Translation:My father lives in a foreign country.
It's possible to drop the my, but it sounds a bit strange to my American ear. If you just say "father" without the "my", it sounds like you are talking to your own family members. The Japanese sentence has the opposite implication, that you are talking to someone outside of your in-group.
In English, when we say where we currently live, we use the present tense (I live in Hokkaido). In Japanese, when we say where we currently live, we use the present progressive tense (北海道に住んでいます Hokkaido ni sunde imasu). Using the present progressive in this special case is equivalent to the present tense in English.

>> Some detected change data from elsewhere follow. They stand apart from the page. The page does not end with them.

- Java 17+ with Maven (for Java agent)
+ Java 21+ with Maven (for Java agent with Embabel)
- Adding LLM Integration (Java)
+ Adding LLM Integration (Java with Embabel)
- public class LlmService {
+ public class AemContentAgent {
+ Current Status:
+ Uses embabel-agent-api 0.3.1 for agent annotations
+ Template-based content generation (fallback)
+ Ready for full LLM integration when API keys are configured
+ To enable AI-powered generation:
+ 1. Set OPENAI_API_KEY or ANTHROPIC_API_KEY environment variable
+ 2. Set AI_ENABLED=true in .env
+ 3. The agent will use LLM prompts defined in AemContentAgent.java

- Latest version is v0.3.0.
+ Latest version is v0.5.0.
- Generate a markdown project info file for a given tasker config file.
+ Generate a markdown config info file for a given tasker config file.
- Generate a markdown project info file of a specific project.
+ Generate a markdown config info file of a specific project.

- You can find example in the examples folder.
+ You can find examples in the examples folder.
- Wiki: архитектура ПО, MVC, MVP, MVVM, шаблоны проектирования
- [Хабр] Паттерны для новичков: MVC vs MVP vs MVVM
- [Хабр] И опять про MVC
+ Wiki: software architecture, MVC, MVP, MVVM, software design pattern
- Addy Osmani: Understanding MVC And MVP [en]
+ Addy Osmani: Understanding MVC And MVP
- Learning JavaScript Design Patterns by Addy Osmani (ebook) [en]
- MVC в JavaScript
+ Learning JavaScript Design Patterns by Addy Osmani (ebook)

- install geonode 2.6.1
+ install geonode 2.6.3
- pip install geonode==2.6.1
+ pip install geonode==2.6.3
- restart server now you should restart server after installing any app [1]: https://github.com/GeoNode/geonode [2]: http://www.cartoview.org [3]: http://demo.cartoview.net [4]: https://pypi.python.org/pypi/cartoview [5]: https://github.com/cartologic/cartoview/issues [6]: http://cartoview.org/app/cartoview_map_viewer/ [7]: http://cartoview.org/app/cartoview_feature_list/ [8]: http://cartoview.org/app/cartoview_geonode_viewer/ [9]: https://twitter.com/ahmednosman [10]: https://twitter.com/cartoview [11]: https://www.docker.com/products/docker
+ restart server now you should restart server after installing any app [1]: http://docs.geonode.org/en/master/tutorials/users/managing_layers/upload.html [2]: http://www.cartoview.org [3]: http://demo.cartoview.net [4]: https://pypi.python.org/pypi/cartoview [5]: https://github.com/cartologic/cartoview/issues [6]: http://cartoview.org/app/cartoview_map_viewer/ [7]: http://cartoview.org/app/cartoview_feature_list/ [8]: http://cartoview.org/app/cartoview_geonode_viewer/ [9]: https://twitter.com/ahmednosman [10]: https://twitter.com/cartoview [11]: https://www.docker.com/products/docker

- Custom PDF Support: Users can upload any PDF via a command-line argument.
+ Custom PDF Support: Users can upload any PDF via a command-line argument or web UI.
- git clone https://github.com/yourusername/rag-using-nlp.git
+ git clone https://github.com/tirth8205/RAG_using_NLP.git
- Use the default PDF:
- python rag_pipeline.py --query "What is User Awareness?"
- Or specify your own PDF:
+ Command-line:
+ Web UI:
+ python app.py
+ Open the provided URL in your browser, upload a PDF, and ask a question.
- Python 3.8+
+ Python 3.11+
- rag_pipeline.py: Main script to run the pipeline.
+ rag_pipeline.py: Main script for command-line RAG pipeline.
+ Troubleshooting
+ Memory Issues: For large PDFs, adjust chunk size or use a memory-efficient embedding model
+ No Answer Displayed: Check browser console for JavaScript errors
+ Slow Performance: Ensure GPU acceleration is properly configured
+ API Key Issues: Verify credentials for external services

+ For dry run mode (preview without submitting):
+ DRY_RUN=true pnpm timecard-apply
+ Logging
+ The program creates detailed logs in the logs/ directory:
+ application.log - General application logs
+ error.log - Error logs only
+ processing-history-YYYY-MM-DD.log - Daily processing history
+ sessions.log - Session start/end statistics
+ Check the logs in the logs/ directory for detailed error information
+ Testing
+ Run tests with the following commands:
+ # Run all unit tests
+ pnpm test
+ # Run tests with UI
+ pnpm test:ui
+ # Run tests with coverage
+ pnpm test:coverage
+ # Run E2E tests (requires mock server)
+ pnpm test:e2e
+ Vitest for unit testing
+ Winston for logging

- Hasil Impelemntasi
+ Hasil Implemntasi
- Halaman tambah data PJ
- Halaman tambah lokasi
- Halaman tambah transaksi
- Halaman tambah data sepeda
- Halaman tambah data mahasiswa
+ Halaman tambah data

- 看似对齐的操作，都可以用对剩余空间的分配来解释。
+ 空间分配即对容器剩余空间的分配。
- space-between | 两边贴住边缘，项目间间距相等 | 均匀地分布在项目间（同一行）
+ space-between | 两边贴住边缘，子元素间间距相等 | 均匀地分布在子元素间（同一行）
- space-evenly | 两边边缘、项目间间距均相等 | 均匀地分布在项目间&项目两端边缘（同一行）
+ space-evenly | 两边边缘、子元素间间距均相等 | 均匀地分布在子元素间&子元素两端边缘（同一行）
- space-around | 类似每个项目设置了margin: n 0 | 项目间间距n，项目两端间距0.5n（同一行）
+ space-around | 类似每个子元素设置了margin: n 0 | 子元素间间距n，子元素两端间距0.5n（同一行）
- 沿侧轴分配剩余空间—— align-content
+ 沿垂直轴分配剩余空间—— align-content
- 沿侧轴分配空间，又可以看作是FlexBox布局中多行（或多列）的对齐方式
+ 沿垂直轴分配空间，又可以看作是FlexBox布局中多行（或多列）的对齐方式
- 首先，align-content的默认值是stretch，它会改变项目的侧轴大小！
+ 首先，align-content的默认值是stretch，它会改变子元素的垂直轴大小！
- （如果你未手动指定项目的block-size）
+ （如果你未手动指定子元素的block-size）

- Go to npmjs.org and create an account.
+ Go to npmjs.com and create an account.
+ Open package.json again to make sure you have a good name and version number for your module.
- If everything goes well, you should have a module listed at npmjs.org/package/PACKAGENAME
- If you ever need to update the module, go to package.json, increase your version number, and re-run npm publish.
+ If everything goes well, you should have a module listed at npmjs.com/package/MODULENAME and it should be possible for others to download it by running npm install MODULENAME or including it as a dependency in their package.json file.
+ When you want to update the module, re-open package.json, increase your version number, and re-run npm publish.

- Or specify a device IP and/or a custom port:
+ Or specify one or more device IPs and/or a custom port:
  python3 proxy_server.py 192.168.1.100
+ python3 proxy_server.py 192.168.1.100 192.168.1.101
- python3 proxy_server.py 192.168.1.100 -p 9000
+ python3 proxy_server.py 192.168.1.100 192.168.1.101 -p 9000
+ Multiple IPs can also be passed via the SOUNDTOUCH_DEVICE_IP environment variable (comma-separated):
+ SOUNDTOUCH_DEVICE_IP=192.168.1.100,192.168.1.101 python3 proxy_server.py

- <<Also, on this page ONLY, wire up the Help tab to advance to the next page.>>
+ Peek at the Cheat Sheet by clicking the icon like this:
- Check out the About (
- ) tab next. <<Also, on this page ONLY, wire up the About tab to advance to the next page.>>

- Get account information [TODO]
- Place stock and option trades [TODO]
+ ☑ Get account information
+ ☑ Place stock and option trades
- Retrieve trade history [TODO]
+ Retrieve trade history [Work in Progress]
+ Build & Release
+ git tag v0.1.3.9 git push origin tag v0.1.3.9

Except that we'll use that present progressive ("Fred is living in Japan") when we want to emphasize something right now. For example: - Anne is living in San Francisco (military posting, school, etc.; moving again is not unexpected) - Bart lives in Georgia (married and settling down, perhaps in a new place)
The point is that "is living" is quite reasonable as a translation in this sentence, depending on things like context (which we don't have).
As long as everyone understands that the Japanese doesn't have the same distinction, and that if you say "chichi wa gaikoku ni sumimasu" it doesn't mean the same thing in Japanese. You must say "sunde imasu".
If you type in "my father is living overseas" and get it correct, you might never check the comments and realize the difference.
If you say 父は外国にすんでいます, you are saying that your father lives in a country that is not Japan. The listener doesn't know which country your father lives in. The important information is that your father lives in a different country, but it can be any country. It is not a specific country, so it is "a foreign country".
Thank you very much. I understand your explanation. In other question, "I bought a pen at the store." is correct. The listener does not know which store this person bought. Also, native English speakers say "I went to the bank." even though I do not know which back they go. It is very difficult how to use an article.
You're right, it's difficult to understand and it's difficult for me to explain! If I say "I bought a pen at the store" or "I went to the bank", the speaker usually assumes the listener knows which store or which bank. It's the store we were just talking about. It's the bank I always go to.